4 messages · Gavin Rudge, John Laing, Franklin Bretschneider

#
I have a character string that represents a time duration. It has an hours
minutes seconds structure(ish) but with letters denoting units (H,M or S) no
leading zeros and no placeholder at all where one or other of the units are
not required.

It looks like this:

t<-c("10H20M33S","1H1M","1M","21M9S","2H55S" ))
df<-data.frame(t)
df

#ideally should look like:
t2<-c("10:20:33","01:00:01","00:01:00","00:21:09","02:00:55") 
df2<-data.frame(t2)
df2

I need to get it into hours minutes and seconds either in time format or as
a string with leading zeros and all three time units represented in each
one, as in df2.  The data, part of a very large dataset, are for onward use
and processing in a GIS application.  I?ve messed about with string handling
statements in SQL to no avail, but wondered if R would be a better bet? 
I?ve had a look at some of the commands in stringr, but am unsure how to
operationalise a solution using this package.  Any advice is welcome.




--
View this message in context: http://r.789695.n4.nabble.com/A-problem-with-string-handling-to-make-a-time-duration-tp4706795.html
Sent from the R help mailing list archive at Nabble.com.
#
Regular expressions are the tool for this problem.
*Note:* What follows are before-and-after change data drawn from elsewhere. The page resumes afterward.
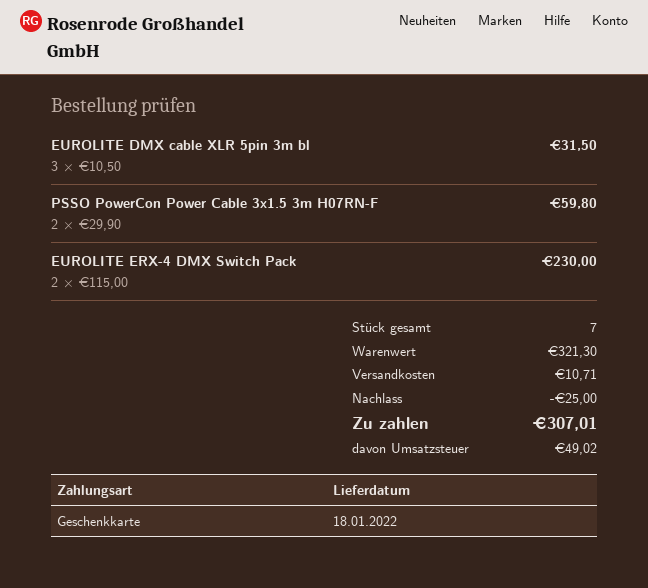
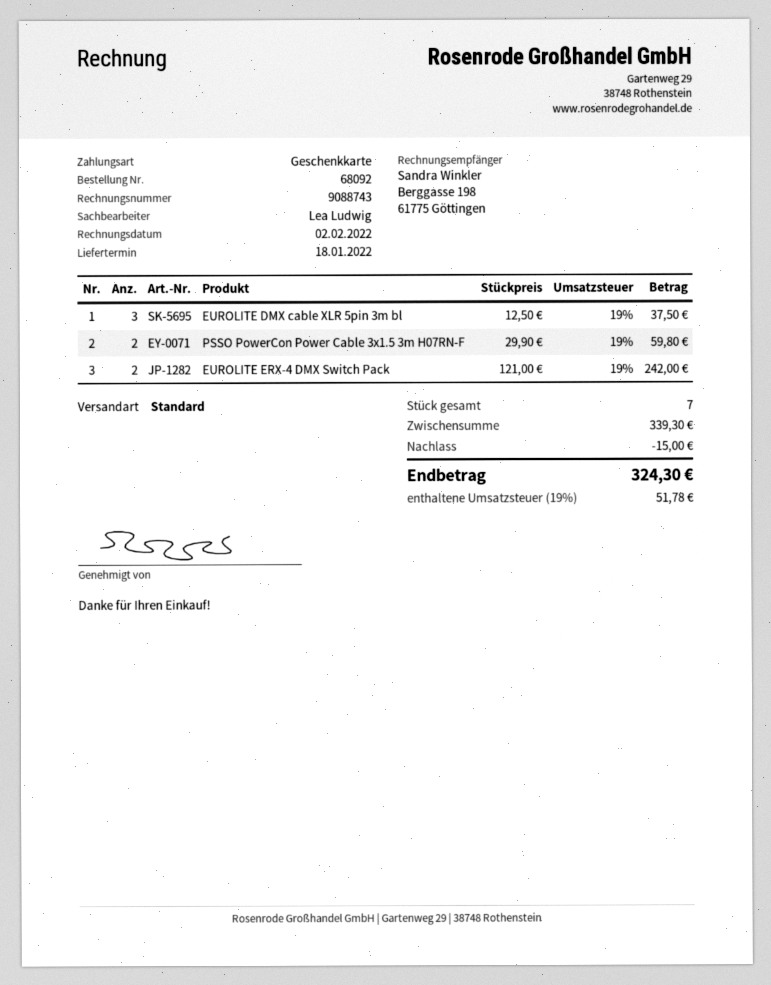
EUROLITE DMX cable XLR 5pin 3m bl: 3 x 10.50 = 31.50 -> 3 x 12.50 = 37.50
EUROLITE ERX-4 DMX Switch Pack: 2 x 115.00 = 230.00 -> 2 x 121.00 = 242.00
subtotal: 321.30 -> 339.30
discount: 25.00 -> 15.00
shipping: 10.71 -> none
tax: 49.02 -> 51.78
total: 307.01 -> 324.30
This pattern
matches your input data:

t <- c("10H20M33S", "1H1M", "1M", "21M9S", "2H55S")
patt <- "^(([0-9]+)H)?(([0-9]+)M)?(([0-9]+)S)?$"
all(grepl(patt, t)) # TRUE

We can use the pattern to extract hour/minute/second components

hms <- lapply(c(h="\\2", m="\\4", s="\\6"), function(r) sub(patt, r, t))

And then just plug those components back into the desired format

formatted <- gsub(" ", "0", sprintf("%2s:%2s:%2s", hms$h, hms$m, hms$s))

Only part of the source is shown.